N. Balakrishnan v. Joint Secretary, Ministry of Finance
2001-07-25
V.S.SIRPURKAR
body2001
DigiLaw.ai
Judgment :- The Order of the Court is as follows :- The present writ petition is directed against the order passed by the Joint Secretary to the Government of India, rejecting the revision filed under Sec. 129DD of the Customs Act on the ground of limitation. Few facts would be necessary. 2.The petitioner, on 10-2-1987, was intercepted by the Intelligence Officials while he was travelling to Singapore from Madras on suspicion that he was concealing some Indian/Foreign currency and/or some semi-precious stones on his person or in his baggage which he was carrying. On further examination, some semi-precious stones were found to have been concealed in his rectum, which were ultimately recovered. On the basis of this, a prosecution was launched against him and during that an order came to be passed for confiscation of those semi-precious stones, weighing 240 gms. A penalty was also imposed. This obviously was done under Sec. 111 of the Customs Act. This order, which was passed on 26-10-1987, was challenged by the petitioner by way of an appeal under Sec. 128 of the Customs Act. That appeal came to be decided on 22-6-1988 by the Collector of Customs (Appeals), Customs House, Madras. The only relief that was granted to the petitioner in that appeal was that the penalty was reduced from Rs. 4, 500/- to Rs. 1, 500/-. However, the action of confiscation was not interfered with. This order was subsequently challenged by the petitioner before the Customs, Excise and Gold (Control) Appellate Tribunal (in short "CEGAT") by way of an appeal. However, by its order dated 5-1-1990, the Tribunal took the correct view that it had no jurisdiction to deal with the subject on account of the applicability of proviso to Sec. 129A of the Customs Act providing that if confiscation order related to any goods imported or exported as baggage, the Tribunal could have no appellate jurisdiction in respect of an order passed by the Collector (Appeals). The last sentence in the order of the Tribunal is very important. It reads under : "Since the Tribunal has no jurisdiction, the papers are directed to be returned to the party for presentation before the proper forum. (Pronounced in the open court.)." It is seen from the order that the party was represented by a Senior Advocate along with one other advocate.

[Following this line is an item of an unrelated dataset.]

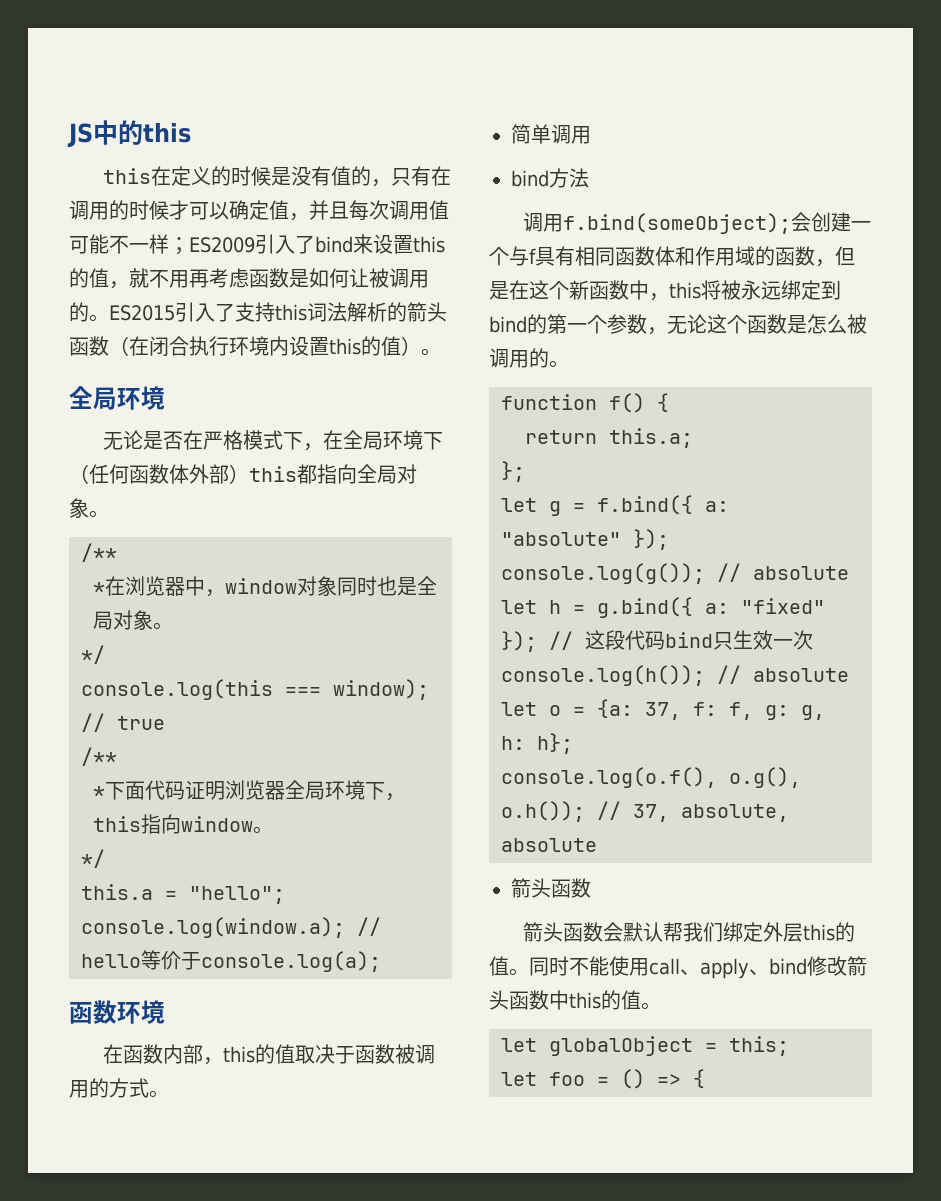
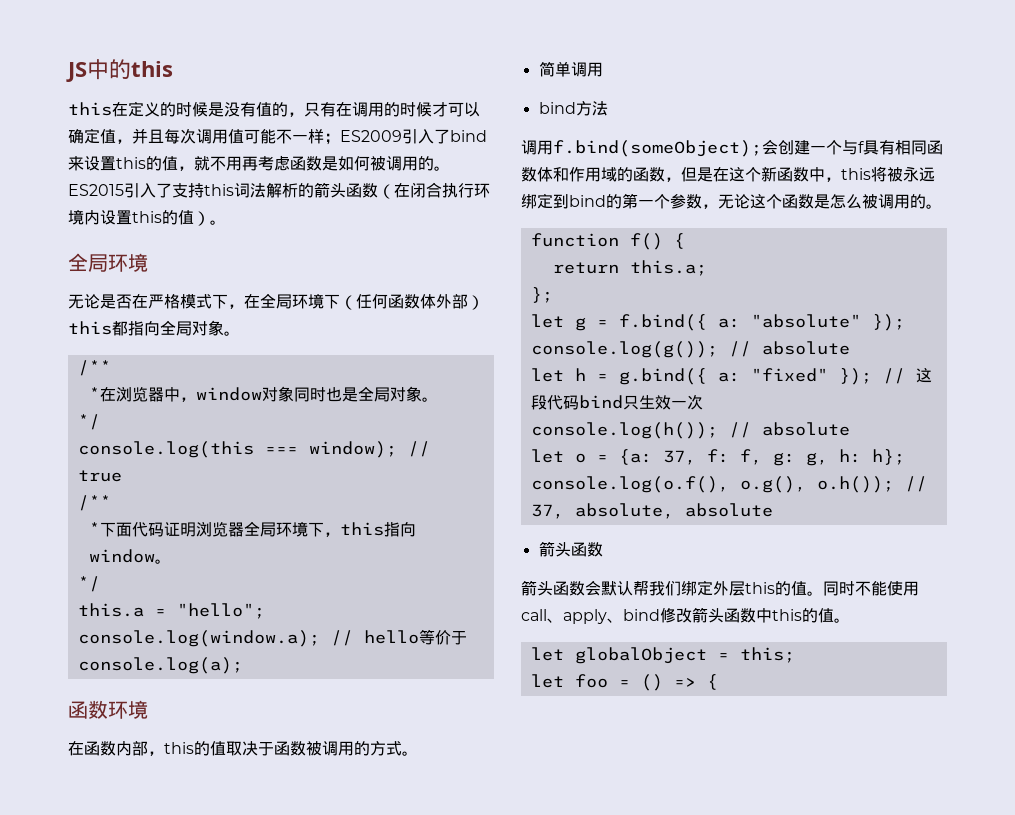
[349,268,369,288] 让 -> (370, 163) none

It reads under : "Since the Tribunal has no jurisdiction, the papers are directed to be returned to the party for presentation before the proper forum. (Pronounced in the open court.)." It is seen from the order that the party was represented by a Senior Advocate along with one other advocate. It seems that the petitioner thereafter chose to file a revision on 4-10-1990 before the Central Government under Sec. 129DD of the Customs Act, which was the only remedy available to him and the Joint Secretary to the Government proceeded to reject this revision on the ground of limitation. The Joint Secretary has taken the view that the revision came to be filed with a delay of 820 days. The Joint Secretary further took the view that under Sec. 129DD of the Customs Act, the revision could have been presented only within three months of the passing of the order and its presentation could be permitted after that period within a further period of three months thereof. Thus, the total limitation was six months. It is this order, which is challenged in the present writ petition. 3.Mr. Abdul Nazser, learned Counsel appearing on behalf of the petitioner submits that the first respondent erred in rejecting the revision on the ground of limitation and, in fact, the application for condonation of delay was liable to be allowed and the revision was liable to be entertained. His argument is based on Sec. 14 of the Indian Limitation Act. According to him, it was under a misconception of law that the matter went before the CEGAT in second appeal when it should have gone to the Joint Secretary to the Central Government under Sec. 129DD of the Customs Act. He points out that the matter was disposed of by CEGAT only on 5-1-1990 though the appeal was filed before the CEGAT on 12-10-1988. He further points out that when the Tribunal took the view on 5-1-1990 that the papers were liable to be returned to the party for presentation before the proper forum, the petitioner did not have any idea about this order and he received the copy of this order of the CEGAT dated 5-1-1990 only on 16-4-1990. The learned Counsel then says that he waited, for the other papers to come. He could not get the papers till the month of September, 1990 as they were misplaced.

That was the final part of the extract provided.